To put that into perspective our existing gas furnace is 40,000 BTU/hr and runs 50% of the time on a windy -30C day - which is about 5.5kW continuous draw or about 4 hair driers. For the typical winter season leaving 3 hair driers running would allow our home to "heat itself without a furnace" but heating costs would be about 2x higher than they currently are ($950 vs $400).
To grid intertie a PV system requires a $3,000 inverter; not the regular $500 one.
Standard Offer contract requires >2kW system.
Wind turbine would require a $1,000 tower which we don't have space to install.
The only PV option would be to partition our house and run part of it on a PV/battery
system which can be charged from the hydro grid as necessary (automatically?)
Our water heating is 2kWh/day or 2.6GJ/yr
Our home heating peaks at 6GJ/mo (typical, not extream).

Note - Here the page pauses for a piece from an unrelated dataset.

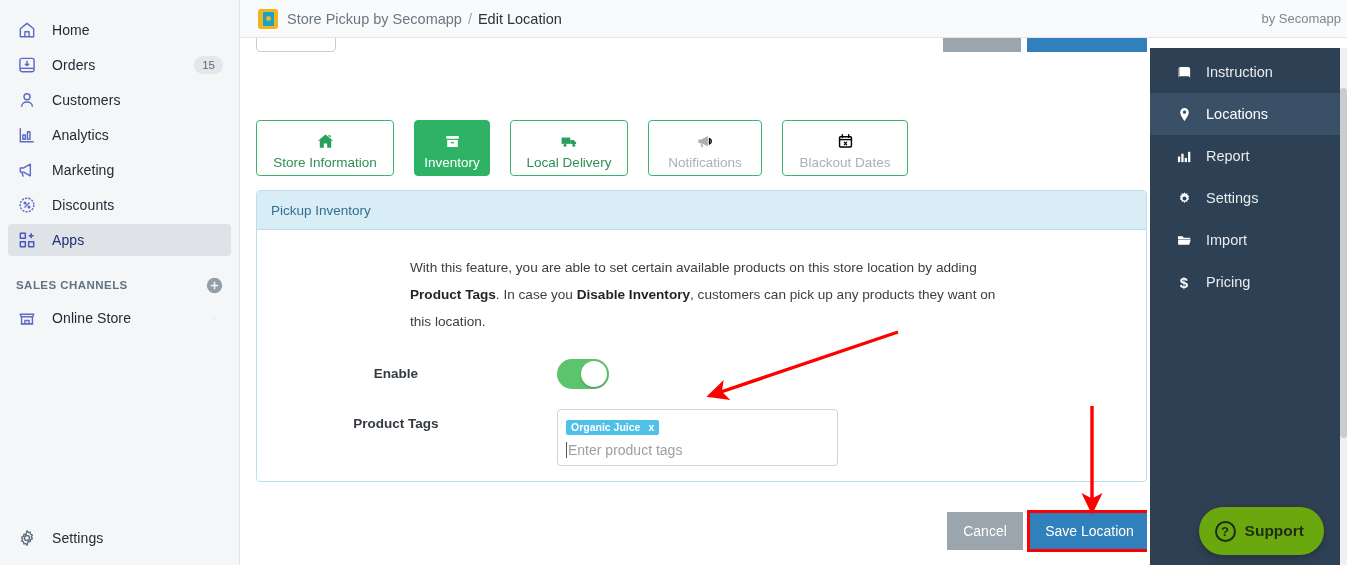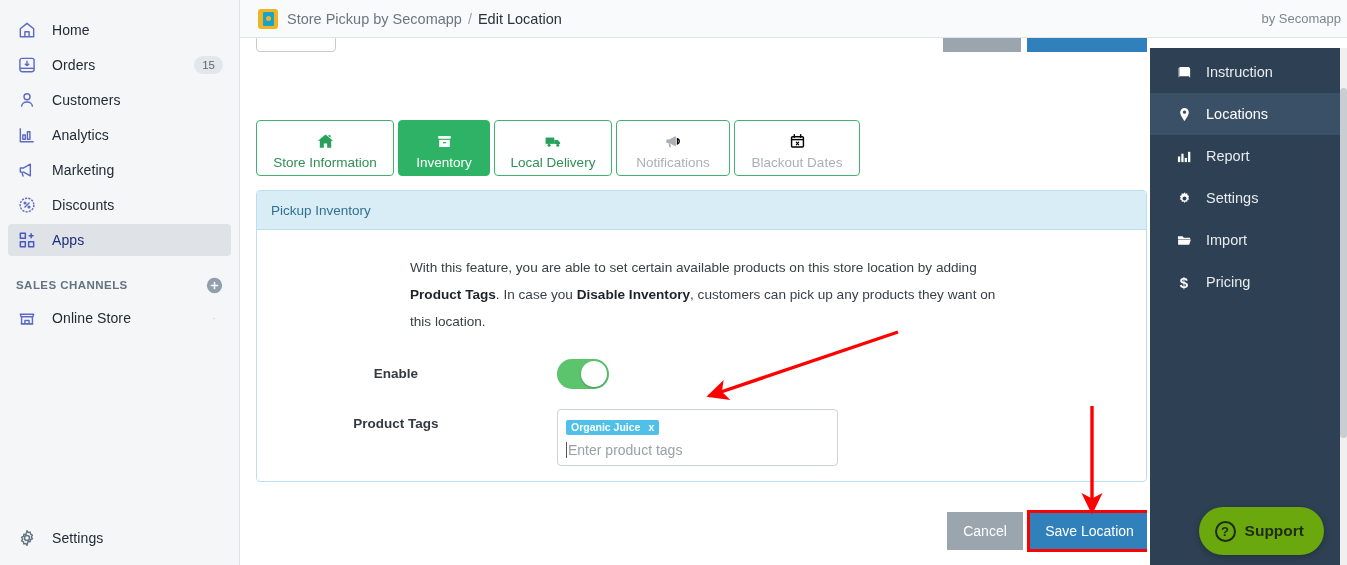"Store Information" #tabs { gap: 4px -> 20px }
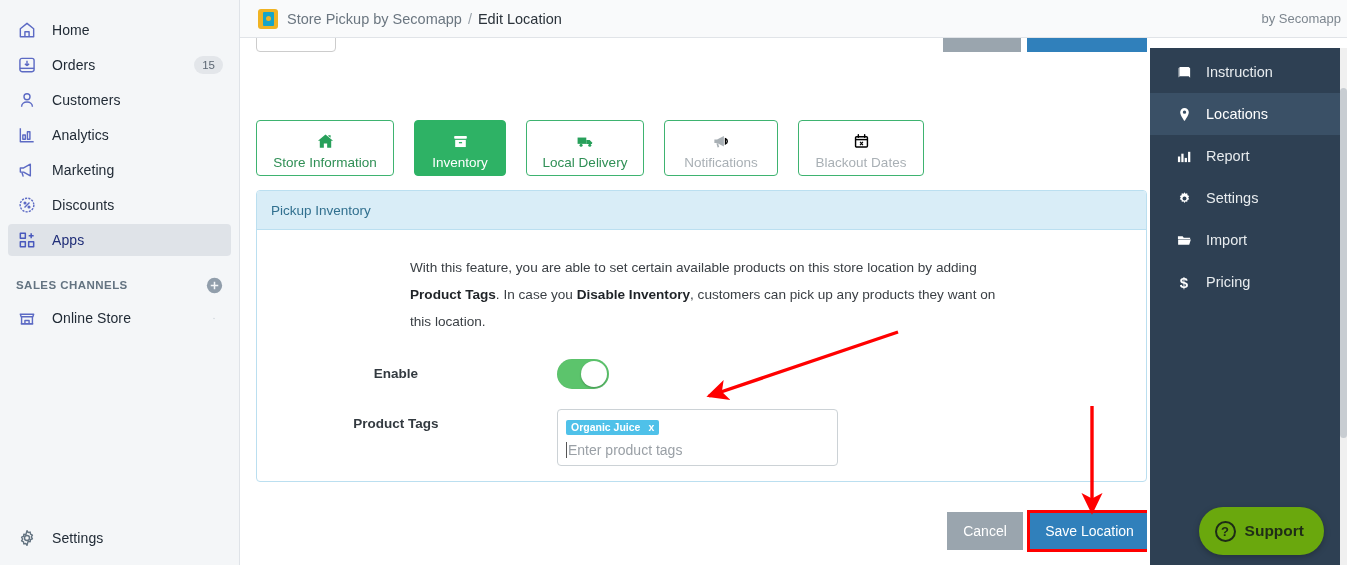"Inventory" .tab.w-inventory { width: 92px -> 76px }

By windows (passive solar). Assume 6h light/day, 1kw/m^2 @ 30% eff
Aprox 57kWh/day or 32m^2 of windows
Using Thermo tube system we need aprox 500 tubes or 50m^2 of collectors.
Very roughly estimated at $50k
An 80 US gal (60 Imperal) water tank heated to 100C stores aprox
70C * 300L * 1000 cc/L * 1J/C/cc = 0.021 GJ
So a large water tank holds enough heat for aprox 1/10 of a day!!
That seems wierd but it fits with what I've seen:
http://me.queensu.ca/people/harrison/research/solar/Images/Cruickshank_Harrison_CanadianSolarBuildingsNetwork_Sesci_2006.pdf
Now we know why homes use thermal mass and not hot water tanks. Mind you
I've heard of open 1,000 gal tanks for heat storage!
The Ottawa group uses two 120 US Gal tanks. One tank was not
enough for their system. I'll get a copy of the CMHC report.
Ballparking the window size - a south-west facing home would be aprox
15m x 5m = 75m^2 so the window area required is 40% of the wall space
and that's on the large size from what I've read; about 2x too much.
Now coming at it from another angle.
50m^2 of space used instead for a PV array is roughly
10% efficiency, 1kW/m^2 => 5kW and aprox $50,000
So the solar hot water and solar PV costs per unit area are roughly similar.
The solar water heating is overkill most of the year while PV is useful year
round.
That's why you should exploit passive solar instead!!
NOTE: ground source heatpump would be about $25k for our home.